The STK11 protein is mainly comprised of three major domains: an N-terminal non-catalytic domain, a catalytic kinase domain, and a C-terminal non-catalytic regulatory domain (CRD) [12]. Among the over 400 reported STK11 mutations detected in patients with PJS or other disorders (HGMD Professional 2016.2) [13], most variants are located in the region of catalytic kinase domain (amino acids 49–309) and result in the absence of kinase activity and disrupting the formation of a complex to maintain kinase activation [14]. Several autophosphorylation sites within this area have been described [15]. As to the CRD of STK11 protein, it is important for binding STRADα/β [16, 17], and mutation within this area could also lessen the AMPKα activity, affect cell polarity,and impair downstream signaling [16]. So this novel mutation broaden the pathological mutation spectrum of the STK11 gene.
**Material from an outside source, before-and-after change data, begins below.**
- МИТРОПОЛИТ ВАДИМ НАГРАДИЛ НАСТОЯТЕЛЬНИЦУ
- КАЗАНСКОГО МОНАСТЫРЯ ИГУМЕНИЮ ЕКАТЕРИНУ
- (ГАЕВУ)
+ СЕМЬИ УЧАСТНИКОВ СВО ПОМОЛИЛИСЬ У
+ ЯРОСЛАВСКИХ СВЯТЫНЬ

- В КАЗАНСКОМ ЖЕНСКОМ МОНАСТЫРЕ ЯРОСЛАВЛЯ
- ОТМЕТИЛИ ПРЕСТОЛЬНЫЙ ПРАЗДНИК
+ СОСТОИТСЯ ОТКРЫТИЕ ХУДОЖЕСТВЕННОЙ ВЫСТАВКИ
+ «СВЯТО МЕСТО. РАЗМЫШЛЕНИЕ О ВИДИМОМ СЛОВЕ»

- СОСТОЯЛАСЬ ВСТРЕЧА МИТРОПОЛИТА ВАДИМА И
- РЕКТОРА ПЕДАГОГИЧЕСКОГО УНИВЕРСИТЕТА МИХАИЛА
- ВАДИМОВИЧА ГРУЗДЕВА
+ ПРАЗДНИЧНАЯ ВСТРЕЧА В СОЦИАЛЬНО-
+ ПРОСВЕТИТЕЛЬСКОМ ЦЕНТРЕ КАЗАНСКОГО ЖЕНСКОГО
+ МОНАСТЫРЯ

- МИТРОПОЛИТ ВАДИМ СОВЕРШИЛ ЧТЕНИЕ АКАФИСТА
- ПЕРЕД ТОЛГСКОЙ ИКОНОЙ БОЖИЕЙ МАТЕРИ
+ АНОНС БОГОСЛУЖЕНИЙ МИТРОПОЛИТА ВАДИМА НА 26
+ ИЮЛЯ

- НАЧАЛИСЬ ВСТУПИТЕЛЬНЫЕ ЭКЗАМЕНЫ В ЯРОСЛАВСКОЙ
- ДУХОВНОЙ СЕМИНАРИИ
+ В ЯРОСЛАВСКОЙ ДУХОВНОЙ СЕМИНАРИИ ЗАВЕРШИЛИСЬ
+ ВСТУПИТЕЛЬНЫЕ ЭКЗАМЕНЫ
It much likely results in the premature termination, which leads to dramatic change and partial loss of CRD, and may contribute to polyp formation and tumorigenesis through various mechanisms, such as loss of growth arrest, apoptosis, and loss of cell polarity.
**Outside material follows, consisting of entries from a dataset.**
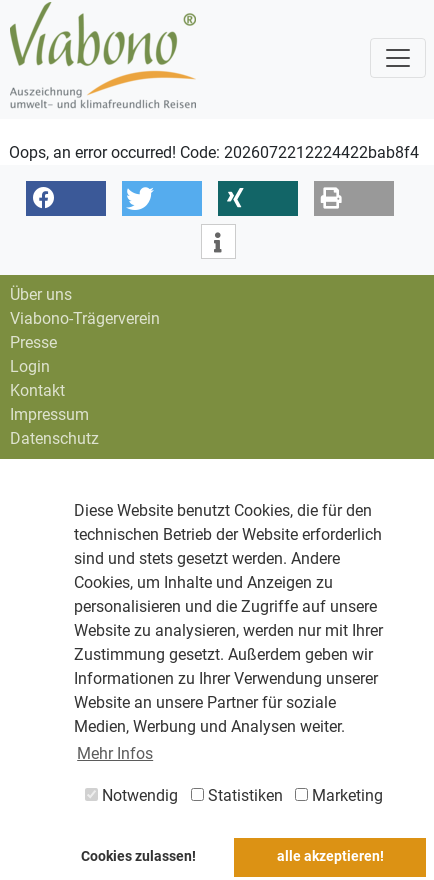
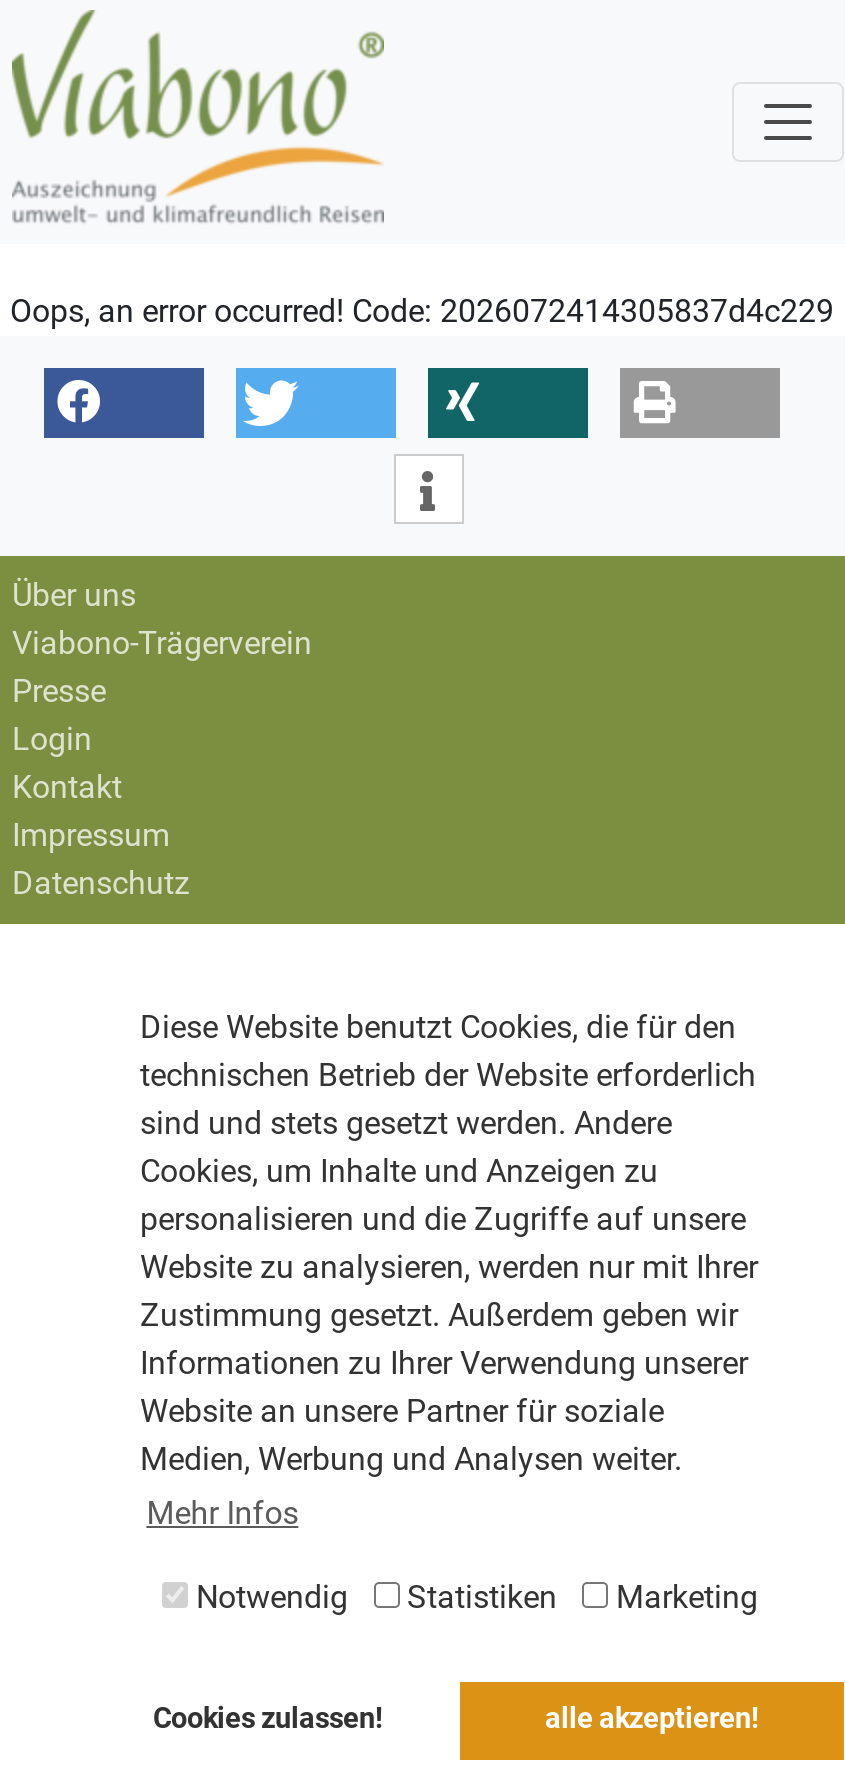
- Oops, an error occurred! Code: 2026072212224422bab8f4
+ Oops, an error occurred! Code: 2026072414305837d4c229
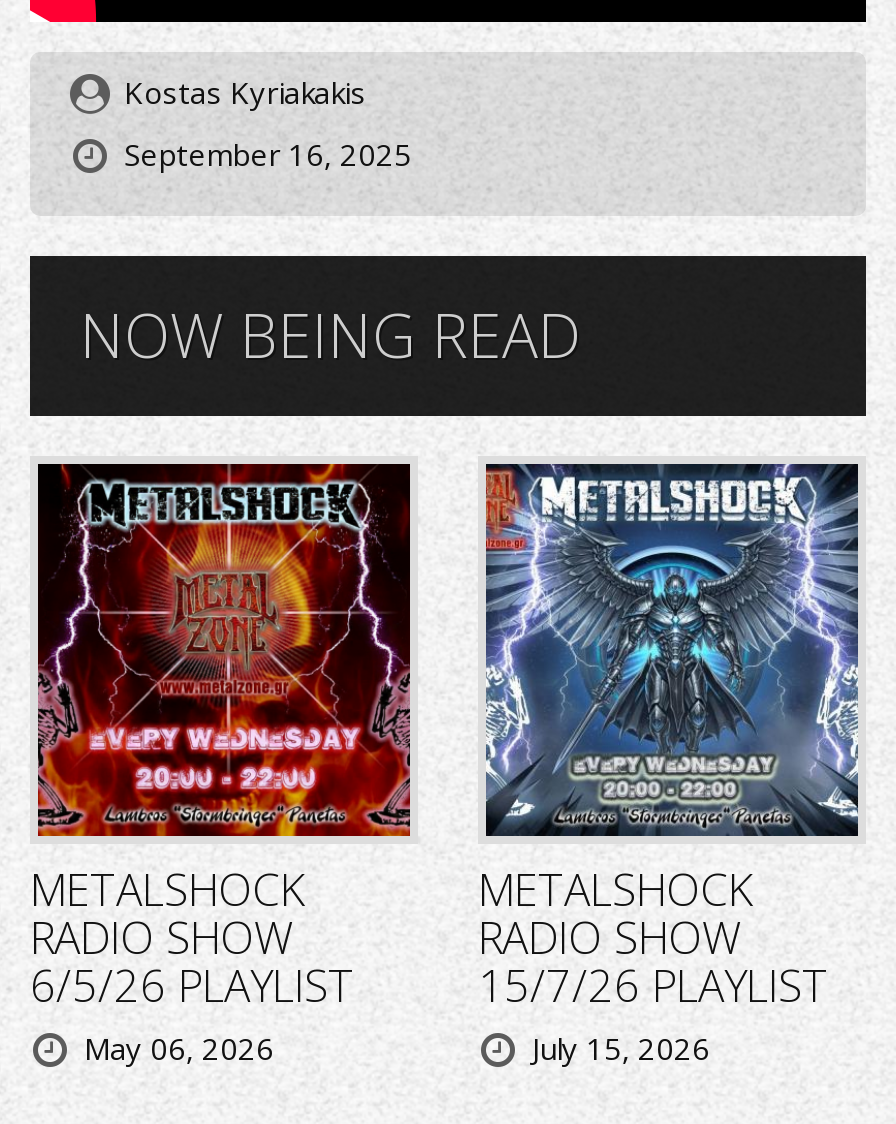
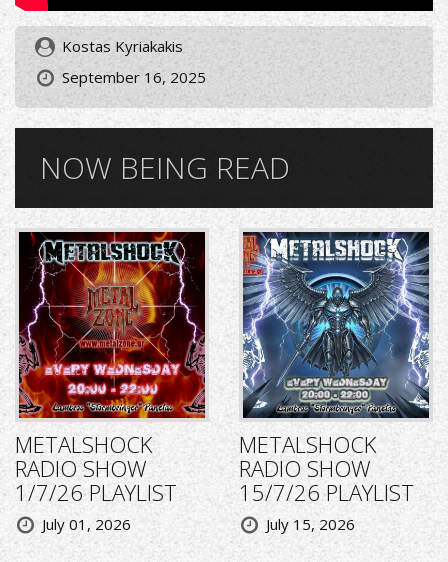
- 6/5/26 PLAYLIST
- May 06, 2026
+ 1/7/26 PLAYLIST
+ July 01, 2026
Although the exact function of STK11 remains largely unknown, studies suggest that it plays a role in cell signaling and apoptosis [18], and several proteins interacting with it (P53, Cdc37, Hsp90, and PTEN) are responsible for PJS phenotype. It is believed that the development of PJS phenotype is due to the elimination of STK11 kinase activity, associating with a loss of growth suppression function [19]. STK11 induces cell cycle arrest and apoptosis on the dependence of P53, and transgenic mice experiments has proven a greater life span reduction and tumor incidence increasing in STK11 and P53 both knockout than single gene knockout [20]. Chromatin immunoprecipitation analyses has proven that STK11 is recruited directly to the P21 gene promoter by P53 and activated P21 expression [21]. Overexpression of STK11 could elevate the transcriptional activity of P53, while its depletion inhibited P53 functions, which has been observed in patients of PJS-associated GI carcinomas [22, 23]. In our study, computational predictions by software suggested that these mutant proteins lost partial CRD, which possibly impairs the interaction between STK11 and its partners (STRADα/β for example), and eventually cause PJS phenotype, especially the cancerogenesis.
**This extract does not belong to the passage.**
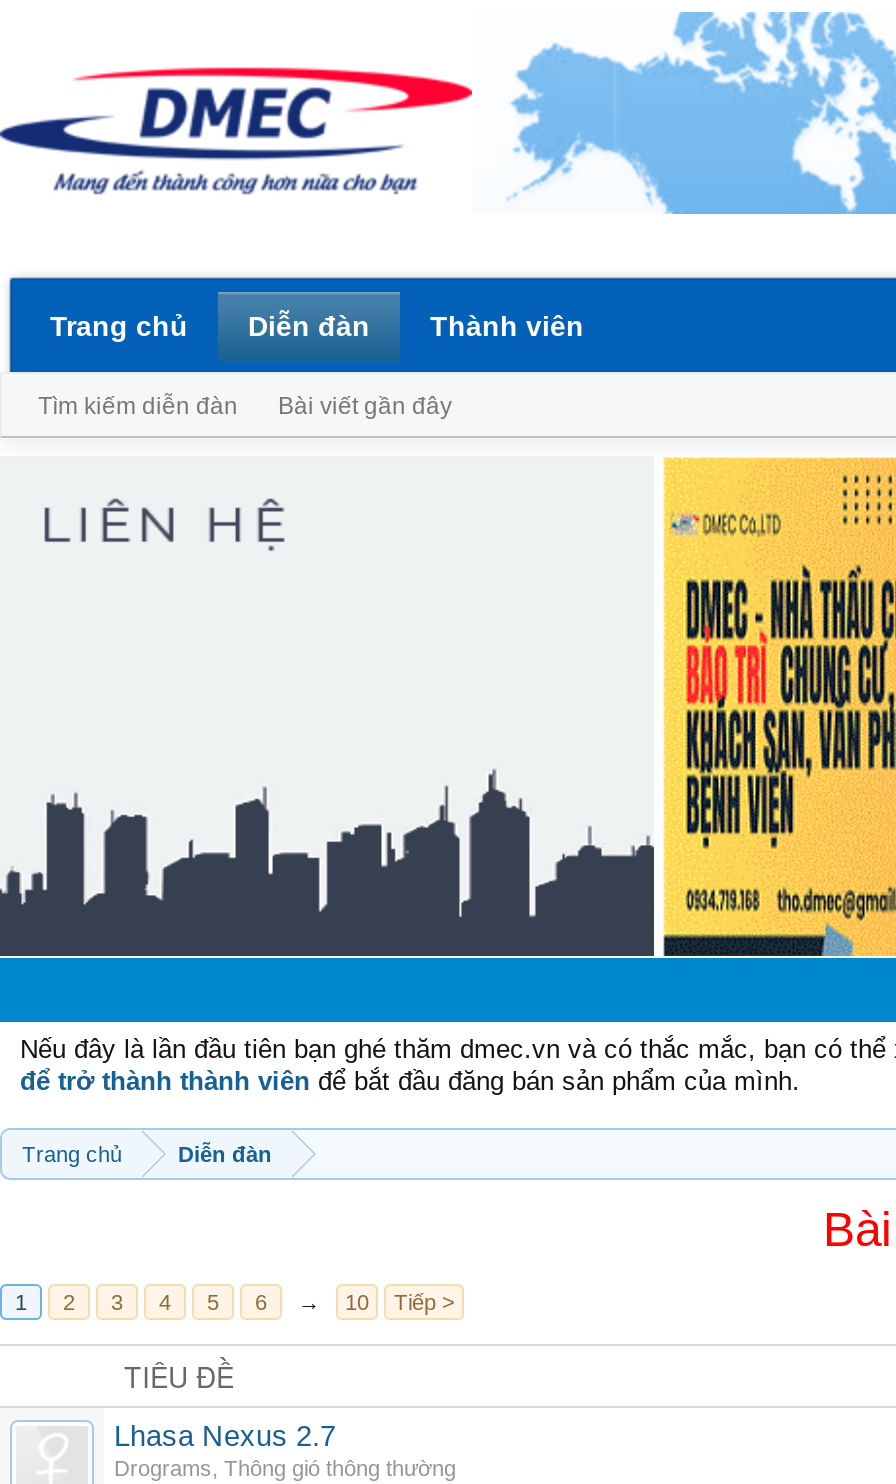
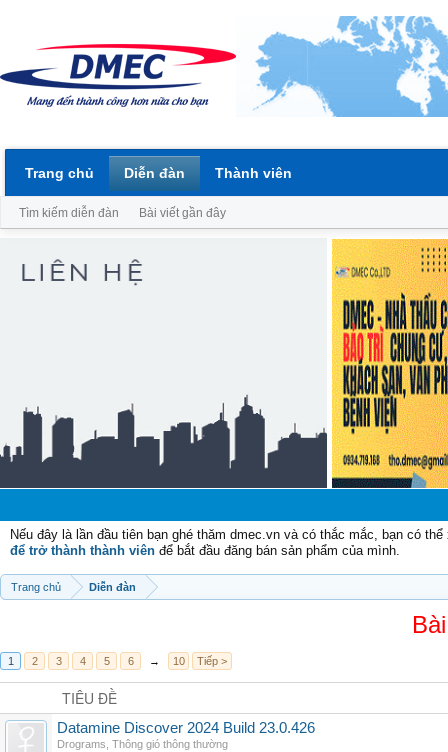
- Lhasa Nexus 2.7
+ Datamine Discover 2024 Build 23.0.426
Most of the time, PJS is diagnosed when the patient suffers from intestinal obstruction and comes to the surgical emergency, just like the case reported here [24]. With the widely use of endoscopy, PJS patients can be managed intensively to avoid emergency condition and potential cancer risk. People with a positive family history should receive first upper GI endoscopy and colonoscopy at age 8 years, and regular follow-up is necessary [25]. More important, double-balloon enteroscopy (DBE) is the key method to detect and remove small bowel polyps nonoperatively [26‐29]. 131 PJS patients who had abdominal surgery for intestinal obstruction before have admitted to our hospital, and with the help of DBE, 113 of them (86.3%) avoid the second open surgery, indicating proper follow-up ensures the patients free from intestinal obstruction and malignancies [30].